The Mind-Training Slogans, Slogan #55

Each Friday, Acharya Judy Lief, teacher in the Shambhala tradition of Chogyam Trungpa Rinpoche, comments on one of Atisha’s 59 mind-training (Tib. lojong) slogans, which serve as the basis for a complete practice.

Atisha (980-1052 CE) was an Indian adept who brought to Tibet a systematized approach to bodhicitta (the desire to awaken for the sake of all sentient beings) and loving-kindness, through working with these slogans. Judy edited Chogyam Trungpa’s Training the Mind (Shambhala, 1993), which contains Trungpa Rinpoche’s commentaries on the lojong (“mind-training”) teachings.

Each entry includes a practice.

Read all the lojong slogans here.

55. Liberate yourself by examining and analyzing.

This slogan focuses on two major obstacles to realization: ego-clinging and disturbing emotions. The idea is that it is important to really look into those two patterns. In fact, it is so important that you may need to actually conjure them up so that you can examine them in detail.

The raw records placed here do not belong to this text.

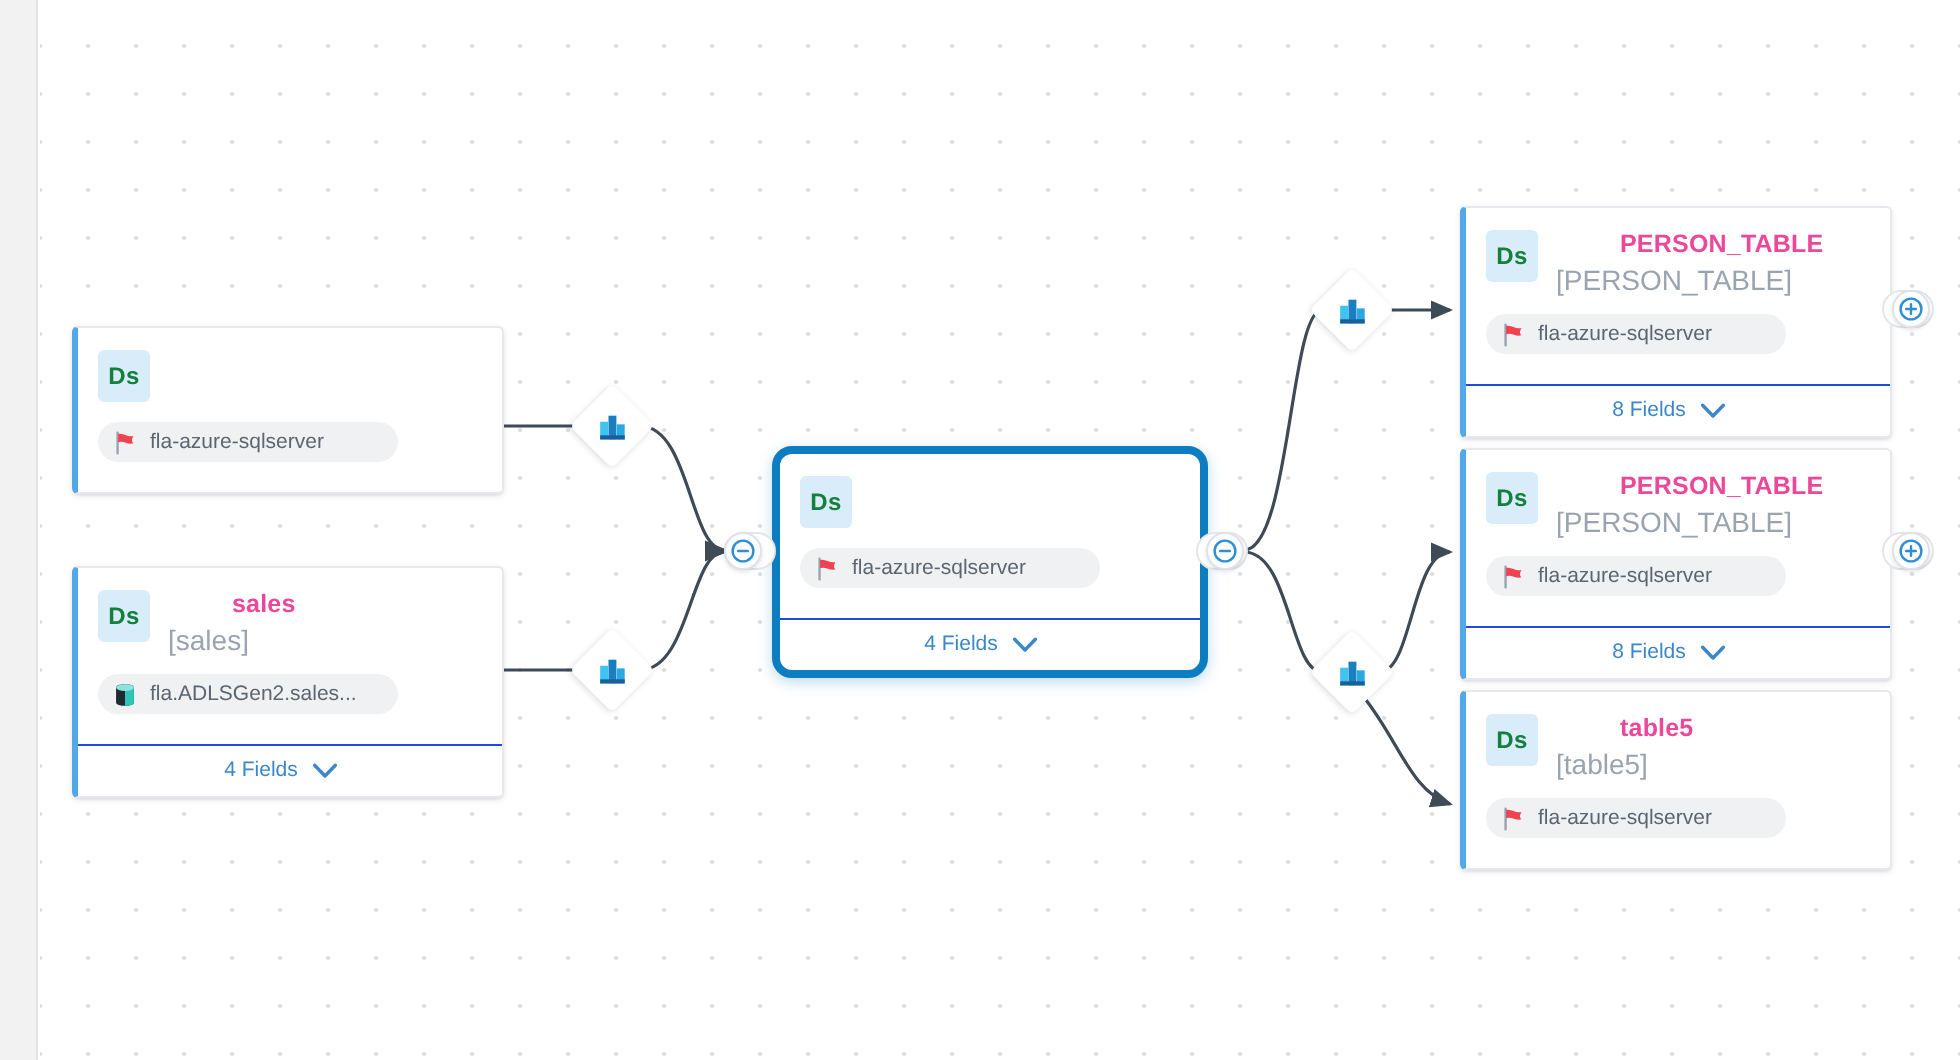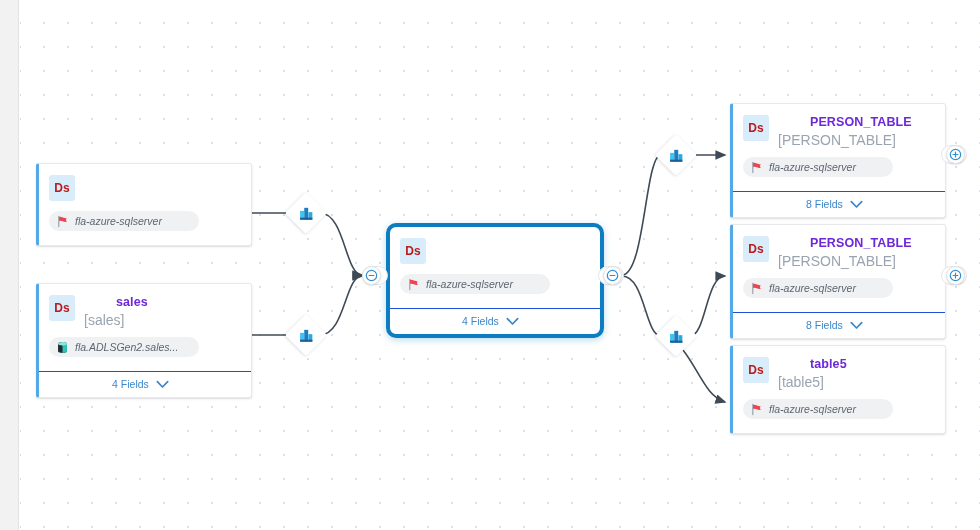--- a/index.html
+++ b/index.html
@@ -75,7 +75,7 @@
     flex: 0 0 auto;
     width: 26px; height: 26px;
     background: #d9ecfa;
-    color: #b91c1c;
+    color: #15803d;
     border-radius: 3px;
     font-size: 12px;
     font-weight: bold;

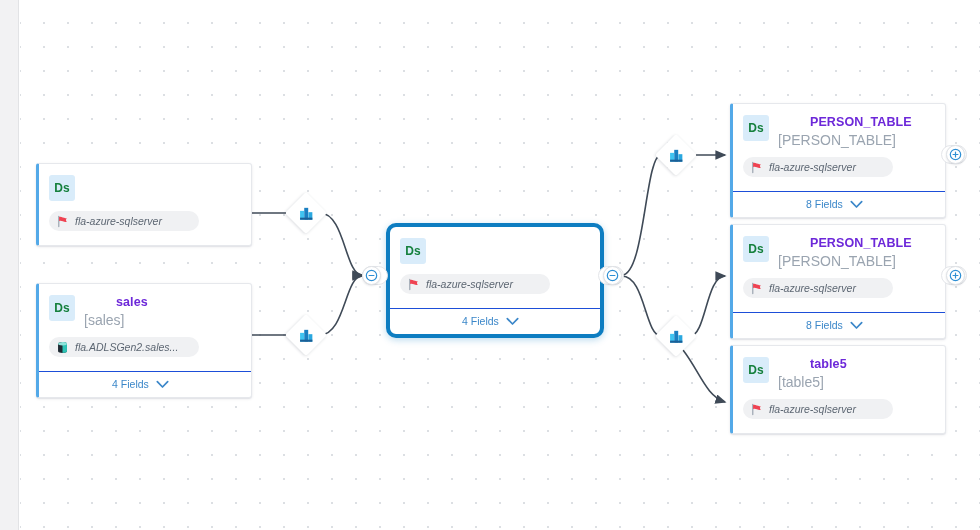--- a/index.html
+++ b/index.html
@@ -94,7 +94,7 @@
   .node-title {
     font-size: 12.5px;
     font-weight: bold;
-    color: #6d28d9;
+    color: #ec4899;
     line-height: 14px;
     white-space: nowrap;
     letter-spacing: 0.1px;

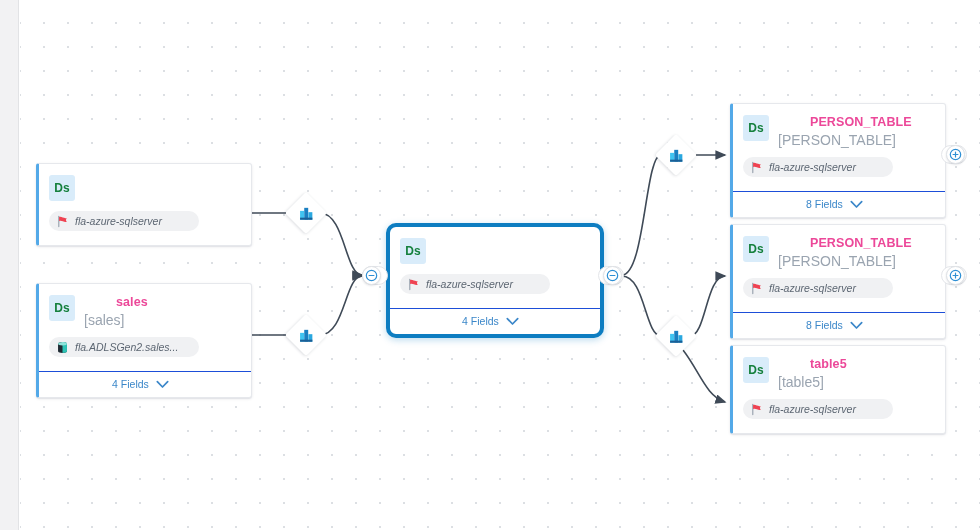--- a/index.html
+++ b/index.html
@@ -111,7 +111,6 @@
 
   .node-source-row {
     padding: 6px 10px 13px 10px;
-    font-style: italic;
   }
 
   .source-pill {

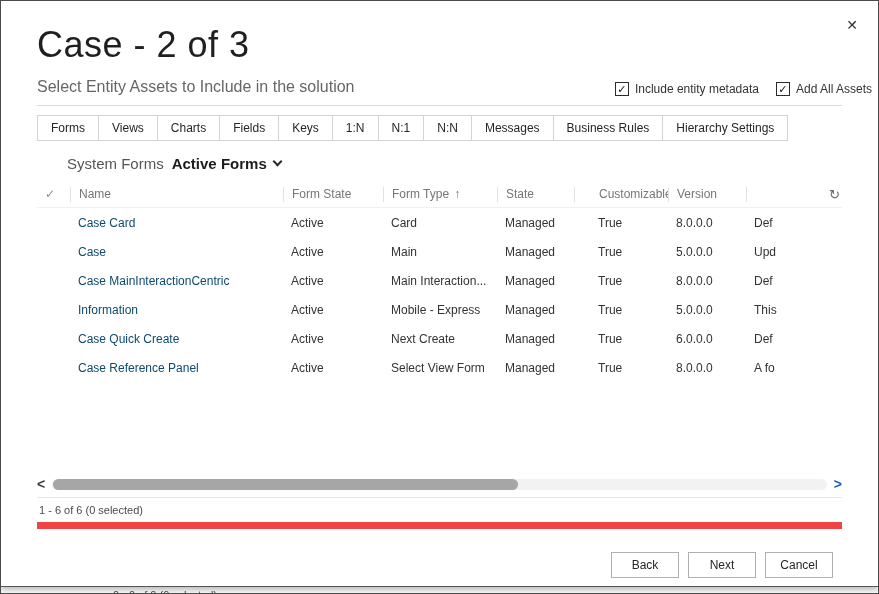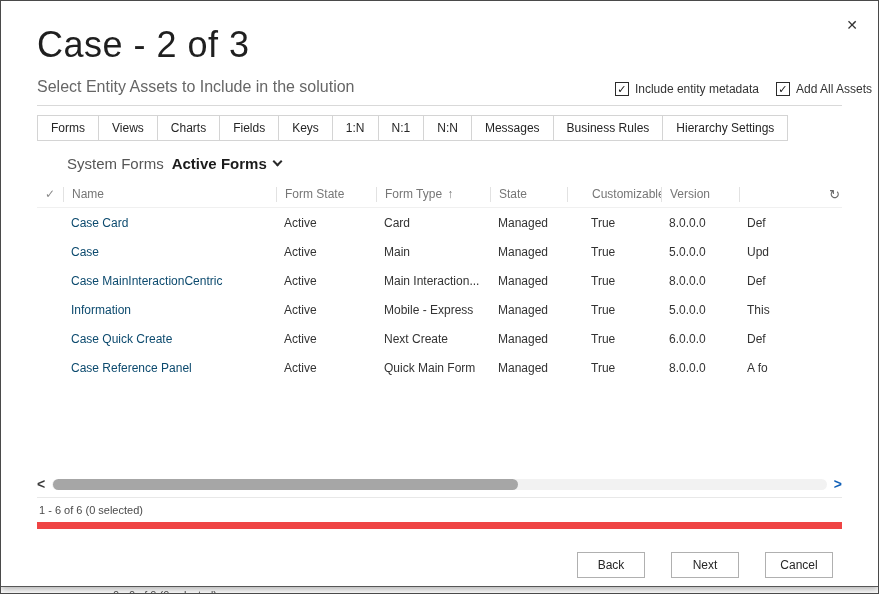--- a/index.html
+++ b/index.html
@@ -48,7 +48,7 @@
   .grid-header .col-check { border-left: none; }
   .cell { padding-left: 8px; overflow: hidden; white-space: nowrap; flex-shrink: 0; }
   .col-check { width: 26px; }
-  .col-name { width: 213px; }
+  .col-name { width: 213px; margin-left: 7px; }
   .col-formstate { width: 100px; }
   .col-formtype { width: 114px; }
   .col-state { width: 77px; }

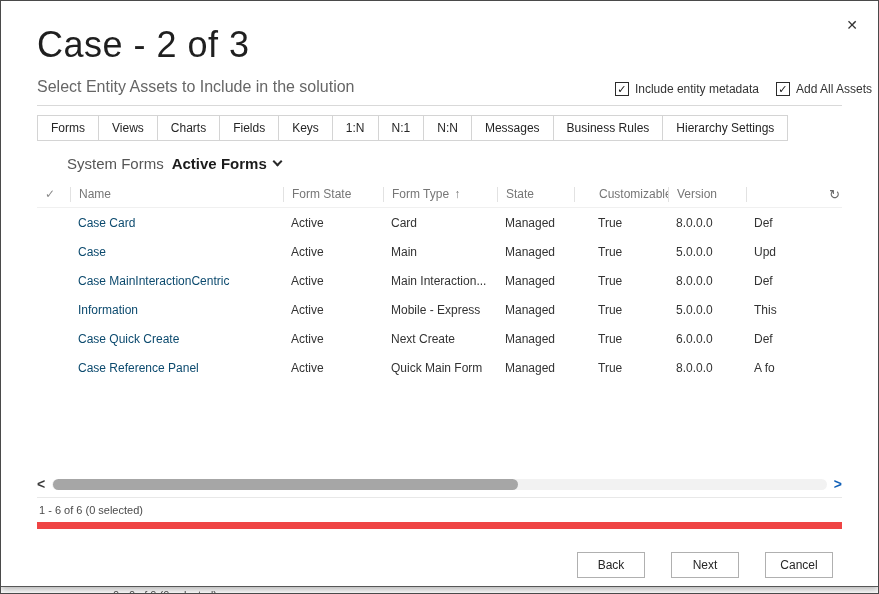--- a/index.html
+++ b/index.html
@@ -201,7 +201,7 @@
             <div class="cell col-check"></div>
             <div class="cell col-name cell-name">Case Reference Panel</div>
             <div class="cell col-formstate">Active</div>
-            <div class="cell col-formtype">Quick Main Form</div>
+            <div class="cell col-formtype">Select View Form</div>
             <div class="cell col-state">Managed</div>
             <div class="cell col-cust">True</div>
             <div class="cell col-version">8.0.0.0</div>

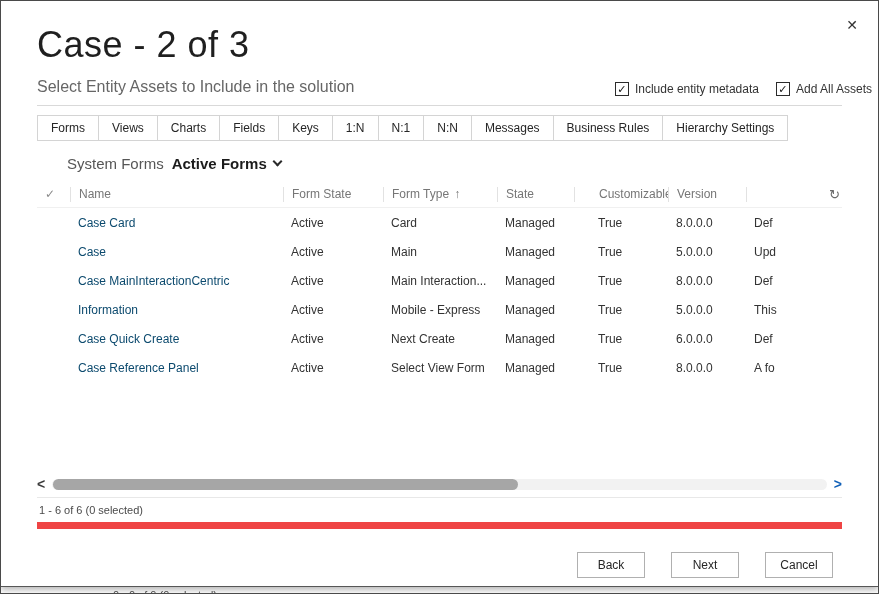--- a/index.html
+++ b/index.html
@@ -74,7 +74,7 @@
   .status { margin-top: 5px; border-top: 1px solid #e8e8e8; border-bottom: 7px solid #ef4444; padding: 6px 2px; font-size: 11px; color: #4a4a4a; }
 
   
-  .footer { position: absolute; right: 45px; bottom: 8px; display: flex; gap: 26px; }
+  .footer { position: absolute; right: 45px; bottom: 8px; display: flex; gap: 9px; }
   .btn {
     min-width: 68px; height: 26px; border: 1px solid #b0b0b0; background: #fff;
     font-family: inherit; font-size: 12px; color: #262626; cursor: pointer;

The usual idea of meditation practice is to calm down, relax, and have a little break. But according to lojong training, unless you are willing to scrutinize your deep-rooted emotional undercurrents and long-standing fixation on yourself, your so-called calmness and relaxation will be superficial.

The tendency to pretend everything is okay, while avoiding unpleasant realities, can be seen in external social relationships and internally as well. But to train your heart/mind you need to stop pretending. Lojong is not about putting on a show, or keeping up appearances. Instead you bring all aspects of your experience to the surface, even those that provoke you the most.

In working with this slogan, you deliberately and systematically bring to mind the kinds of situations that make you crazy and that trigger your defensiveness. You push your own buttons, and then see what happens, and what you find is that just thinking about such things is usually enough to create a whoosh of simultaneous emotional upheaval and a re-solidified focus on the self.

Destructive patterns thrive on being hidden. That is what allows them to maintain their power. But if you are brave enough to arouse these powerful forces, to confront them, and to examine them, you can begin to free yourself from their control. Ironically, in order to develop true peace, you need to be willing to rile things up.

Today’s practice

Bring to mind something that gets a rise out of you. Notice the heightening of emotionality and the arising of a kind of frozen and solid self-regard. Try to stay with that experience and to examine it in depth, as a mental, bodily, and emotional sensation. In doing so, remember that lojong is gentle, so don’t begin with your most challenging and deep-rooted habit patterns, but with something more ordinary.